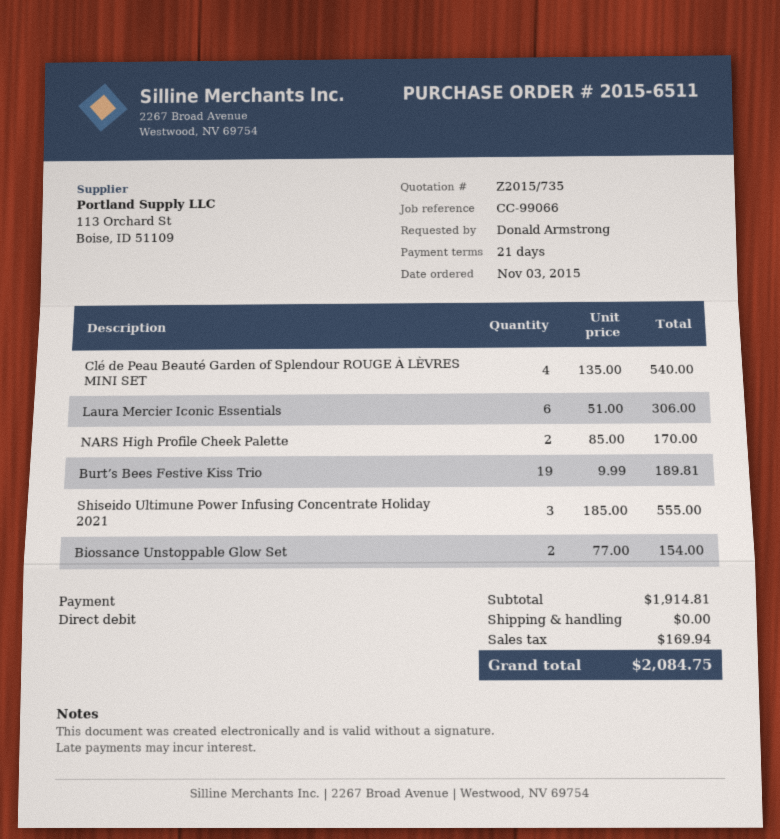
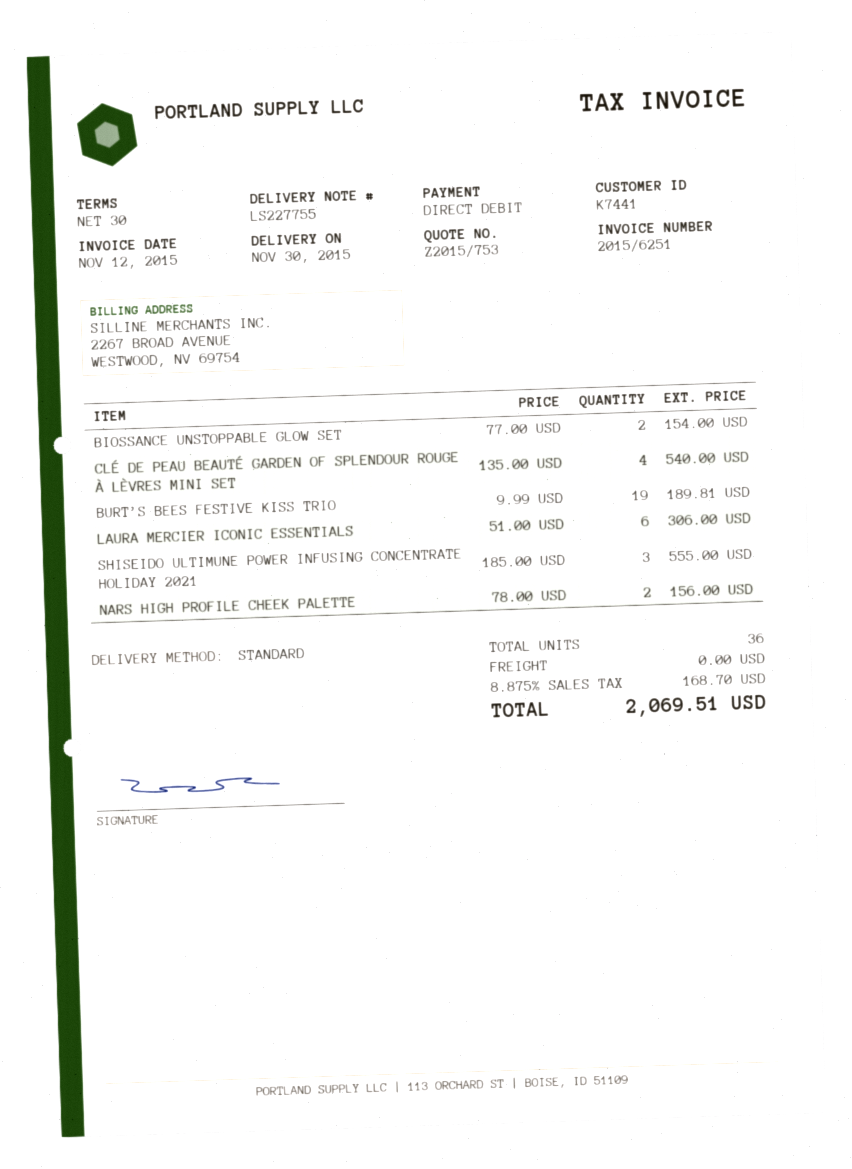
quote number: Z2015/735 -> Z2015/753
payment terms: 21 days -> 30 days
NARS High Profile Cheek Palette: 2 x 85.00 = 170.00 -> 2 x 78.00 = 156.00
tax: 169.94 -> 168.70
total: 2084.75 -> 2069.51

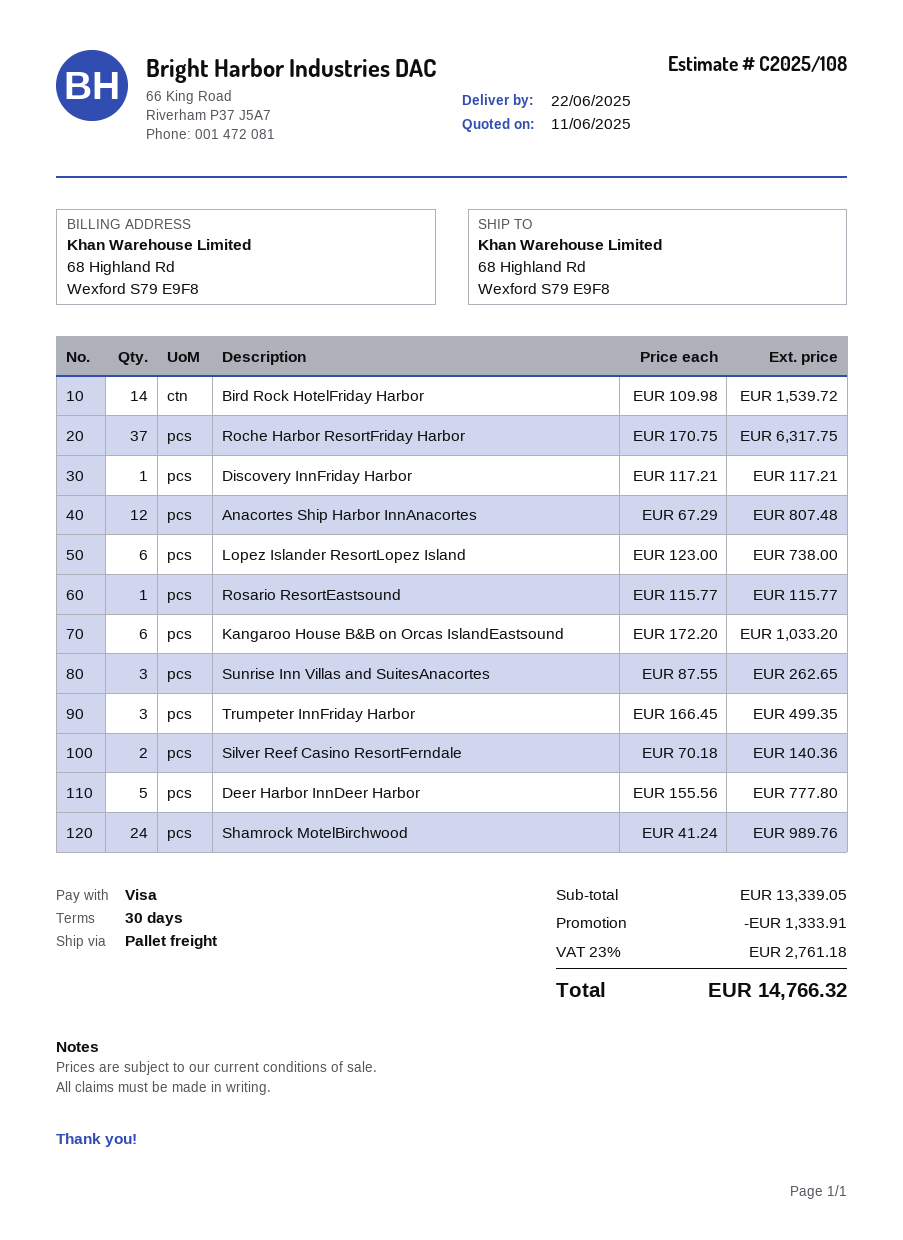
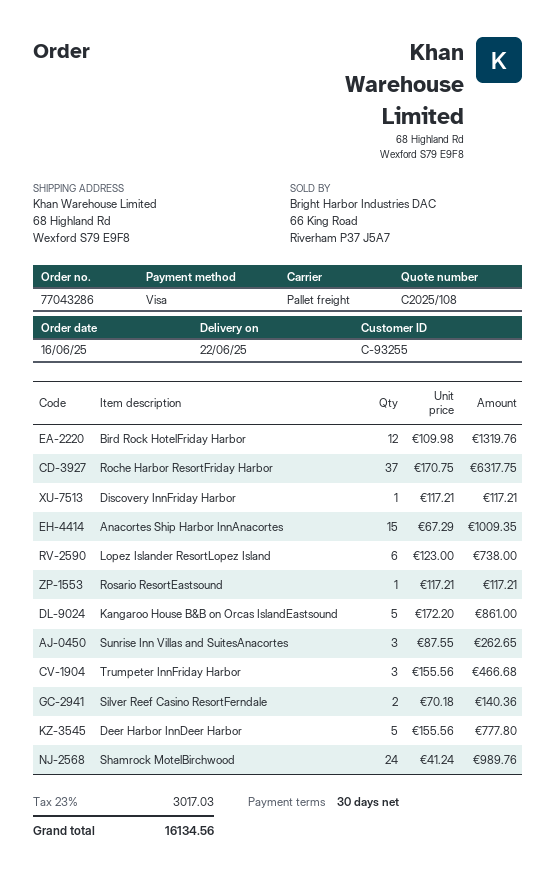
Bird Rock HotelFriday Harbor: 14 x 109.98 = 1539.72 -> 12 x 109.98 = 1319.76
Anacortes Ship Harbor InnAnacortes: 12 x 67.29 = 807.48 -> 15 x 67.29 = 1009.35
Rosario ResortEastsound: 1 x 115.77 = 115.77 -> 1 x 117.21 = 117.21
Kangaroo House B&B on Orcas IslandEastsound: 6 x 172.20 = 1033.20 -> 5 x 172.20 = 861.00
Trumpeter InnFriday Harbor: 3 x 166.45 = 499.35 -> 3 x 155.56 = 466.68
discount: 1333.91 -> none
tax: 23% = 2761.18 -> 23% = 3017.03
total: 14766.32 -> 16134.56

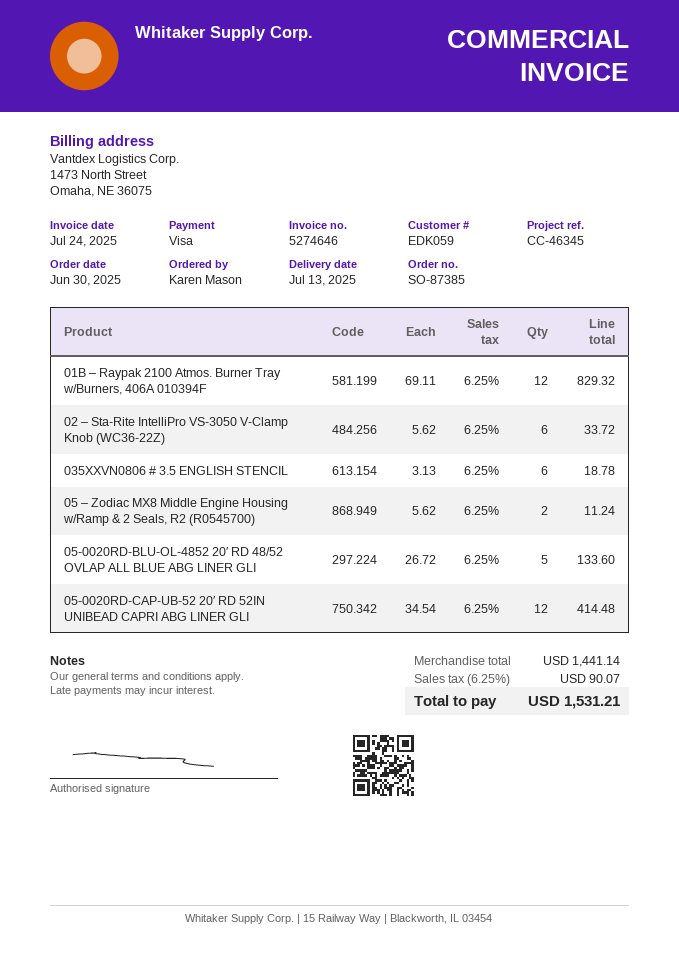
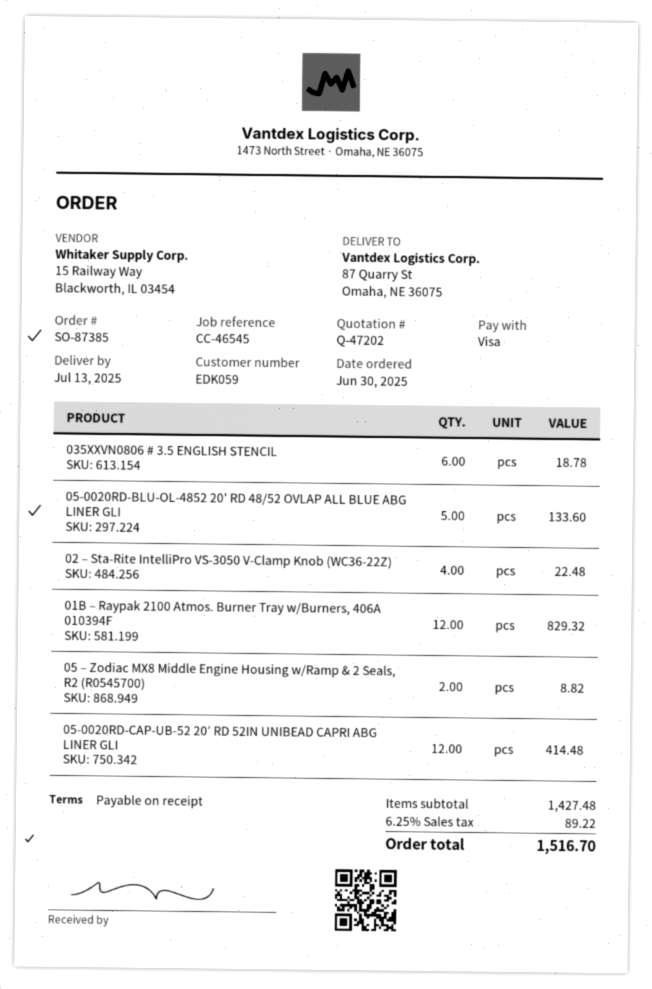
reference: CC-46345 -> CC-46545
02 – Sta-Rite IntelliPro VS-3050 V-Clamp Knob (WC36-22Z): 6 for 33.72 -> 4 for 22.48
05 – Zodiac MX8 Middle Engine Housing w/Ramp & 2 Seals, R2 (R0545700): 2 for 11.24 -> 2 for 8.82
subtotal: 1441.14 -> 1427.48
tax: 6.25% = 90.07 -> 6.25% = 89.22
total: 1531.21 -> 1516.70

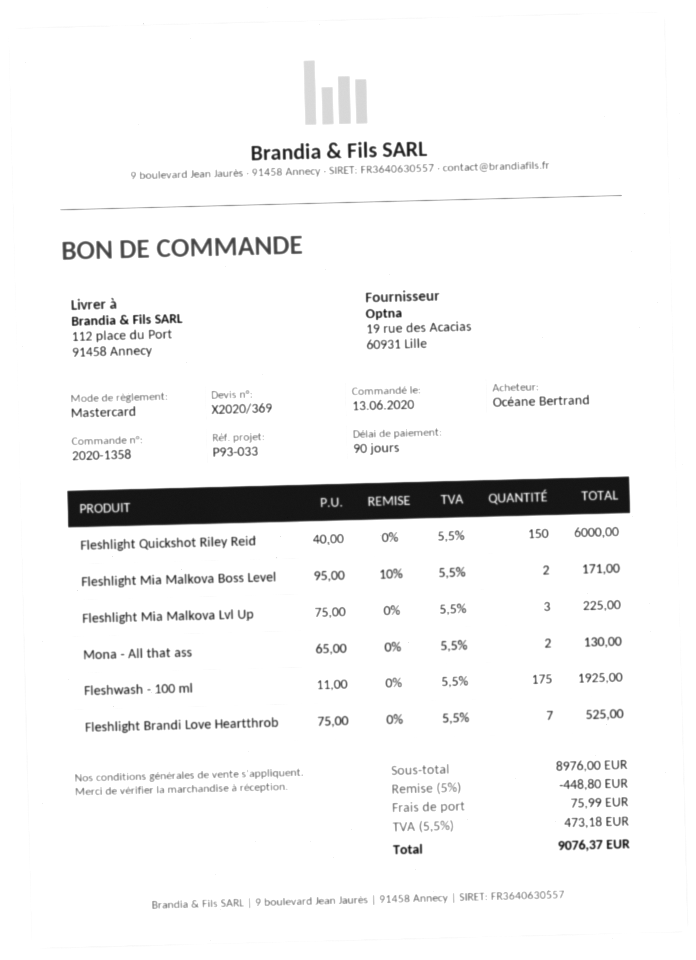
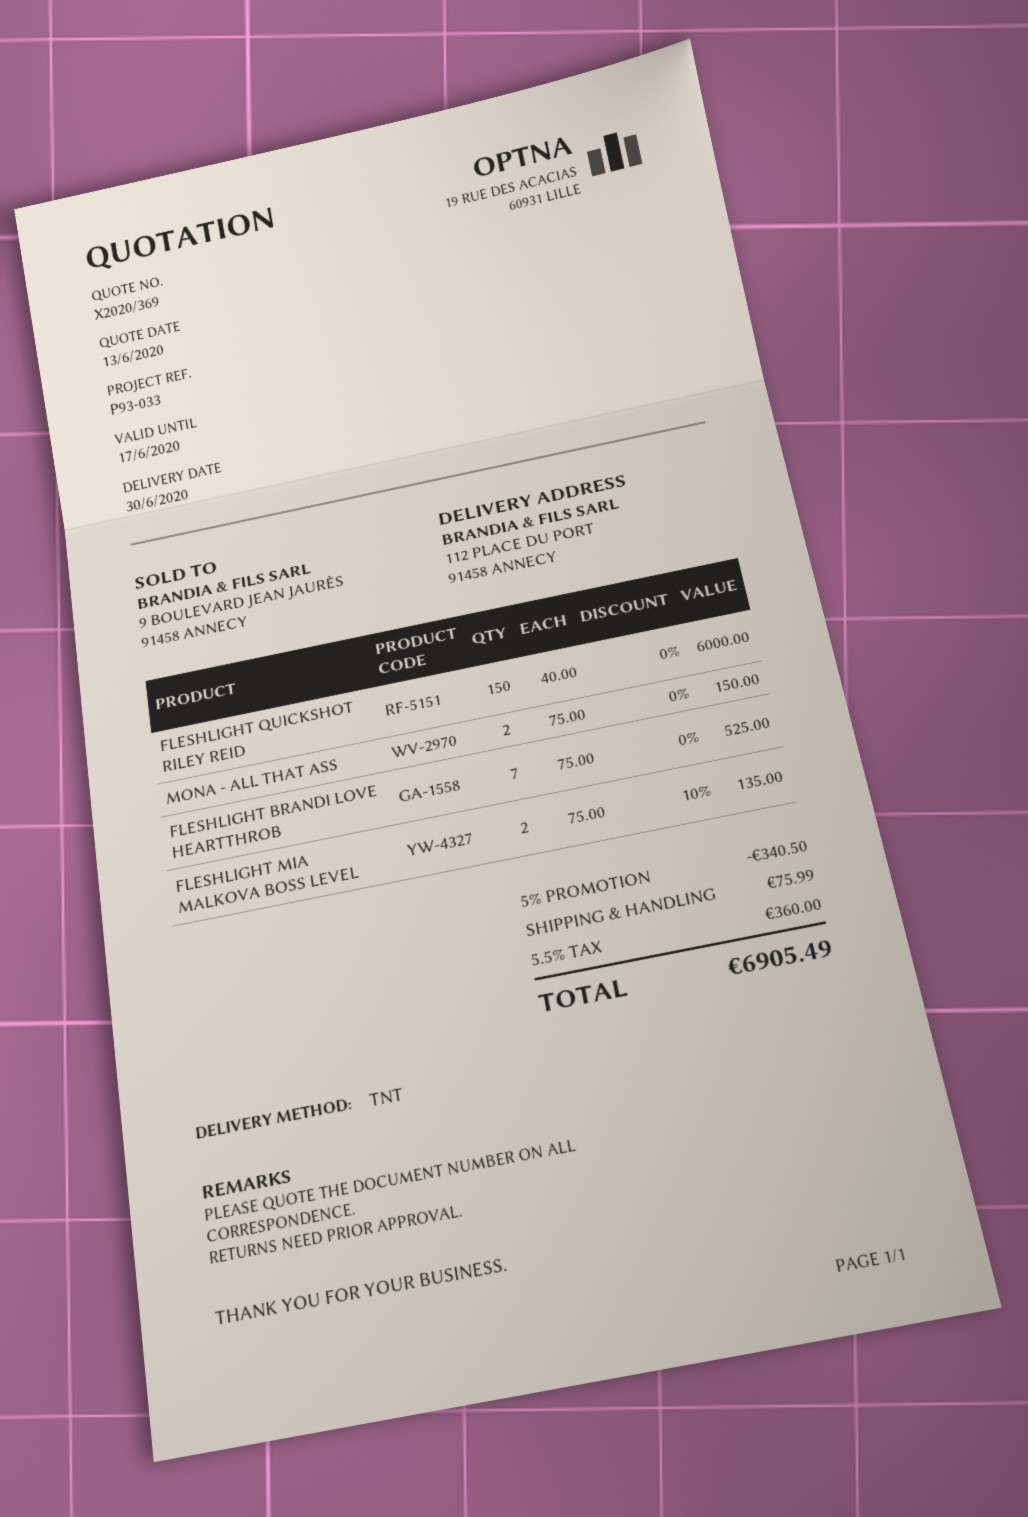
Fleshlight Mia Malkova Boss Level: 2 x 95.00 - 10% = 171.00 -> 2 x 75.00 - 10% = 135.00
Fleshlight Mia Malkova Lvl Up: 3 x 75.00 = 225.00 -> none
Mona - All that ass: 2 x 65.00 = 130.00 -> 2 x 75.00 = 150.00
Fleshwash - 100 ml: 175 x 11.00 = 1925.00 -> none
discount: 5% = 448.80 -> 5% = 340.50
tax: 5.5% = 473.18 -> 5.5% = 360.00
total: 9076.37 -> 6905.49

:: Exercise instructions ::
Produce the material above again in full, with identical lines and no pictures.

:: Exercise result ::
quote number: Z2015/735 -> Z2015/753
payment terms: 21 days -> 30 days
NARS High Profile Cheek Palette: 2 x 85.00 = 170.00 -> 2 x 78.00 = 156.00
tax: 169.94 -> 168.70
total: 2084.75 -> 2069.51

Bird Rock HotelFriday Harbor: 14 x 109.98 = 1539.72 -> 12 x 109.98 = 1319.76
Anacortes Ship Harbor InnAnacortes: 12 x 67.29 = 807.48 -> 15 x 67.29 = 1009.35
Rosario ResortEastsound: 1 x 115.77 = 115.77 -> 1 x 117.21 = 117.21
Kangaroo House B&B on Orcas IslandEastsound: 6 x 172.20 = 1033.20 -> 5 x 172.20 = 861.00
Trumpeter InnFriday Harbor: 3 x 166.45 = 499.35 -> 3 x 155.56 = 466.68
discount: 1333.91 -> none
tax: 23% = 2761.18 -> 23% = 3017.03
total: 14766.32 -> 16134.56

reference: CC-46345 -> CC-46545
02 – Sta-Rite IntelliPro VS-3050 V-Clamp Knob (WC36-22Z): 6 for 33.72 -> 4 for 22.48
05 – Zodiac MX8 Middle Engine Housing w/Ramp & 2 Seals, R2 (R0545700): 2 for 11.24 -> 2 for 8.82
subtotal: 1441.14 -> 1427.48
tax: 6.25% = 90.07 -> 6.25% = 89.22
total: 1531.21 -> 1516.70

Fleshlight Mia Malkova Boss Level: 2 x 95.00 - 10% = 171.00 -> 2 x 75.00 - 10% = 135.00
Fleshlight Mia Malkova Lvl Up: 3 x 75.00 = 225.00 -> none
Mona - All that ass: 2 x 65.00 = 130.00 -> 2 x 75.00 = 150.00
Fleshwash - 100 ml: 175 x 11.00 = 1925.00 -> none
discount: 5% = 448.80 -> 5% = 340.50
tax: 5.5% = 473.18 -> 5.5% = 360.00
total: 9076.37 -> 6905.49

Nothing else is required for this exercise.